_Task statement:_ Would you mind restating all of the records word for word, skipping the pictures?

.....

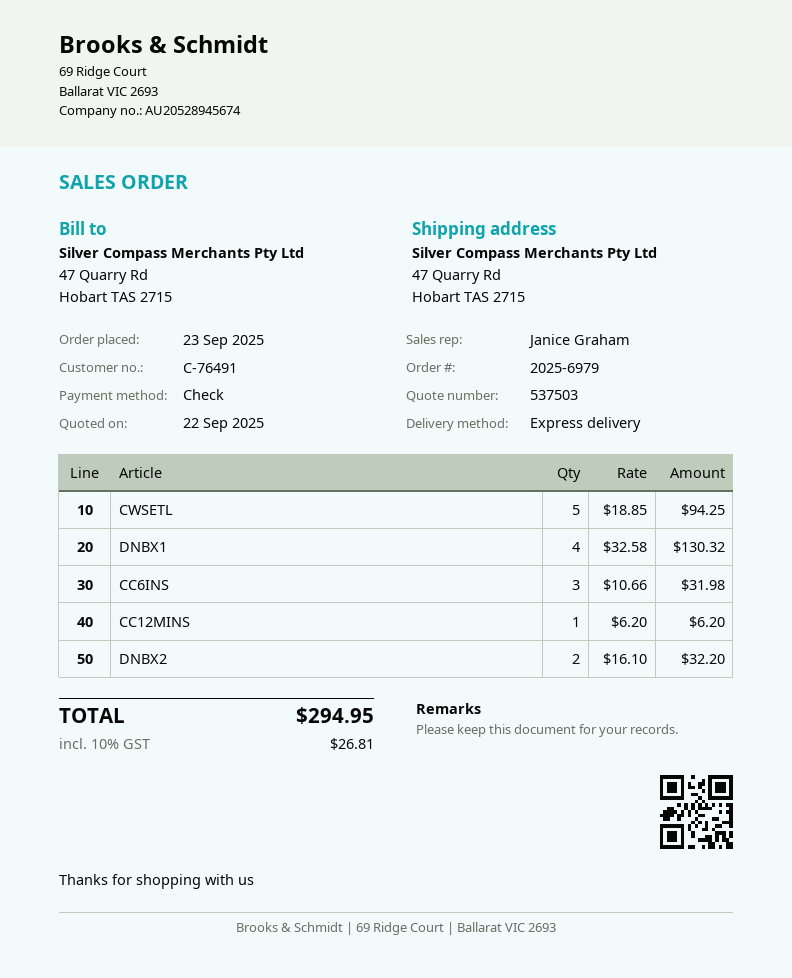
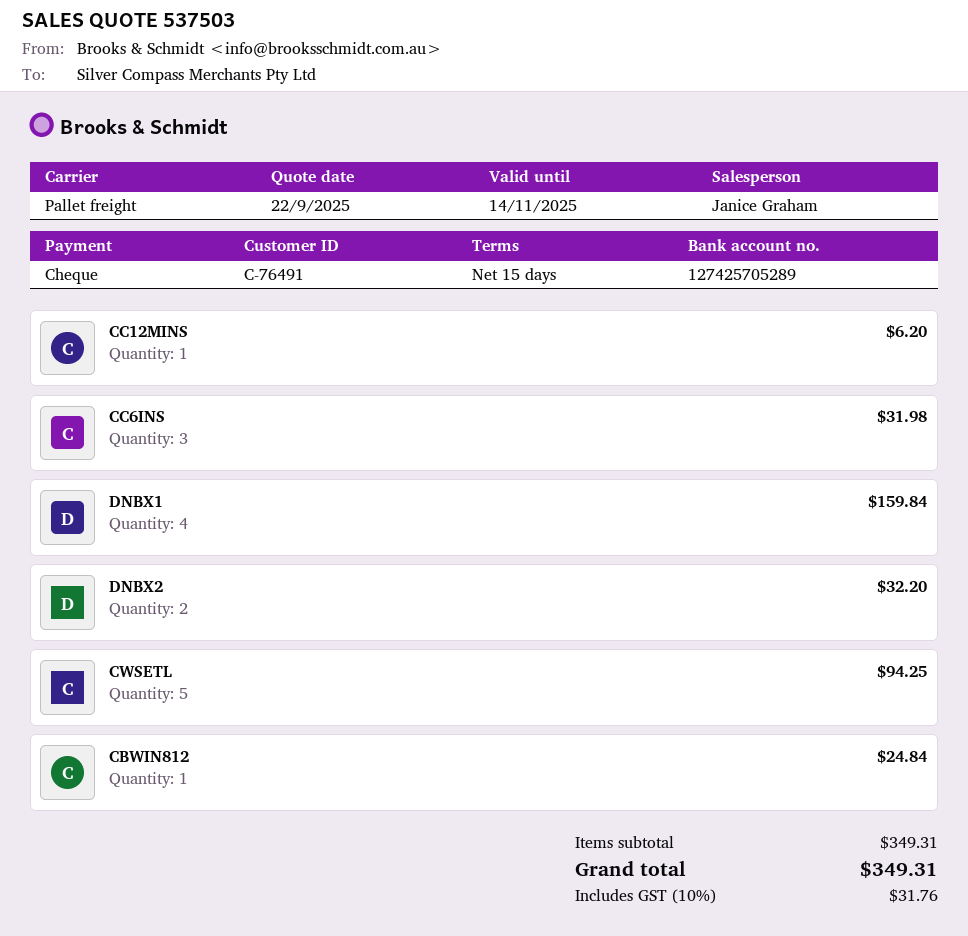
shipping method: express -> pallet freight
DNBX1: 4 for 130.32 -> 4 for 159.84
CBWIN812: none -> 1 for 24.84
tax: 10% = 26.81 -> 10% = 31.76
total: 294.95 -> 349.31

.....

_Result of this exercise:_
shipping method: express -> pallet freight
DNBX1: 4 for 130.32 -> 4 for 159.84
CBWIN812: none -> 1 for 24.84
tax: 10% = 26.81 -> 10% = 31.76
total: 294.95 -> 349.31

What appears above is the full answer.